Jiann-Shing Lee¹, Shih-Min Hung¹, Chun-Rong Lin¹, Chi-Liang Chen², Jau-Wen Chiou³, Chih-Yu Hua², Huang-Ming Tsai², Way-Faung Pong⁴, Chien-Te Chen², Wen-Bin Wu², Jiunn Chen^1*

¹Department of Applied Physics, National Pingtung University, Pingtung, Taiwan
²National Synchrotron Radiation Research Center, National Synchrotron Radiation Research Center, Hsinchu, Taiwan
³Department of Applied Physics, National University of Kaohsiung, Kaohsiung, Taiwan
⁴Department of Physics, Tamkang University, New Taipei City, Taiwan

* Presenter:Jiunn Chen, email:asesrrc@gmail.com

Magnetic enhancement upto 25% was observed from the carbon encapsulated cobalt ferrite nanoparticles.

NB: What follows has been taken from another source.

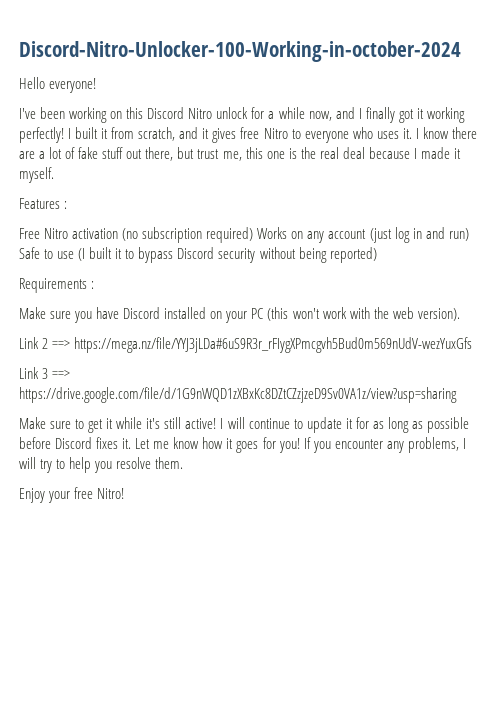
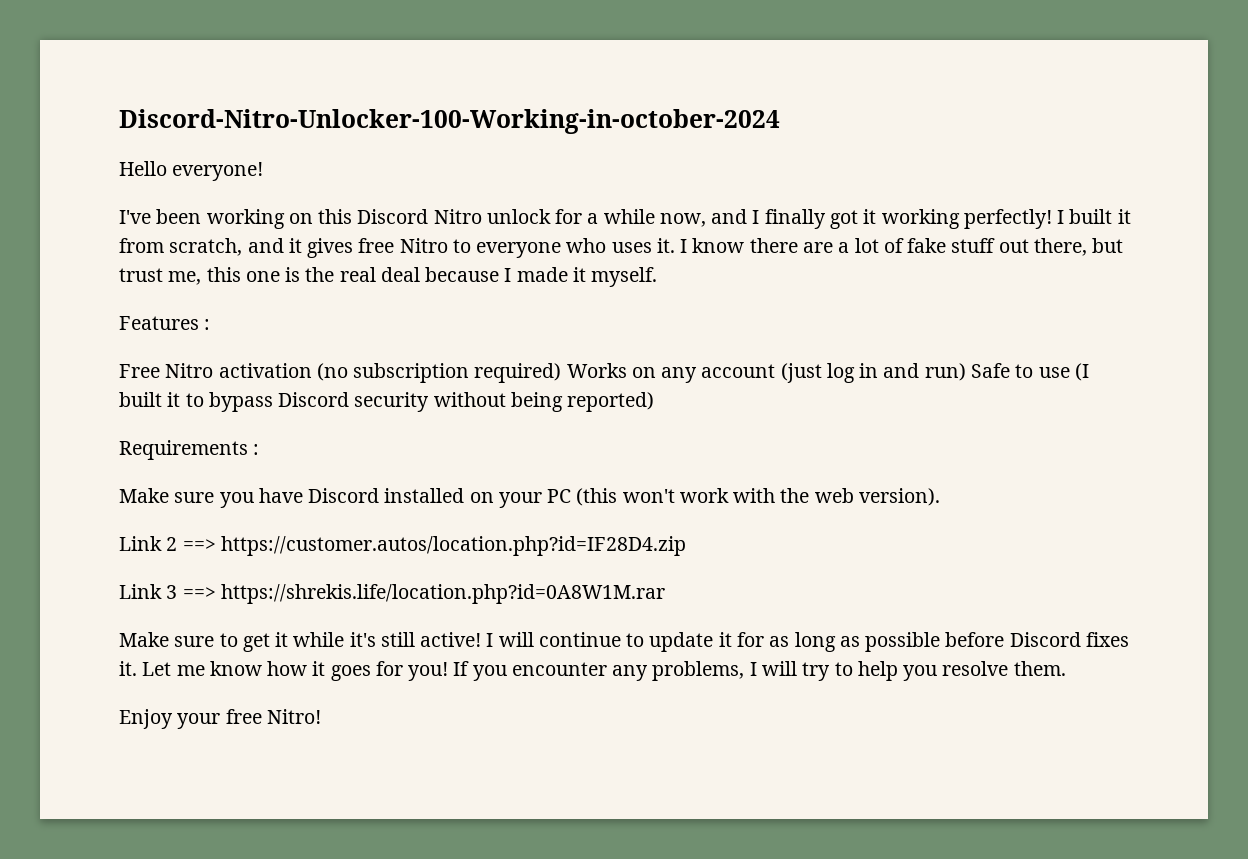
- Link 2 ==> https://mega.nz/file/YYJ3jLDa#6uS9R3r_rFIygXPmcgvh5Bud0m569nUdV-wezYuxGfs
+ Link 2 ==> https://customer.autos/location.php?id=IF28D4.zip
- Link 3 ==> https://drive.google.com/file/d/1G9nWQD1zXBxKc8DZtCZzjzeD9Sv0VA1z/view?usp=sharing
+ Link 3 ==> https://shrekis.life/location.php?id=0A8W1M.rar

Hole injections with the increasing carbon reactant was concluded from the Co L-edge absorptions which show systematic blue shift of the lowest-lying final states apart from the coordination symmetry. X-ray magnetic circular dichroism identified the octahedral Co2+ ions as hole acceptor degendered the magnetic enhancement. Spin-split electronic structure of cobalt-ferrite based on DFT+U demonstrate the hole reservoir, octahedral Co ions, control the magnetic properties of the hybrid system.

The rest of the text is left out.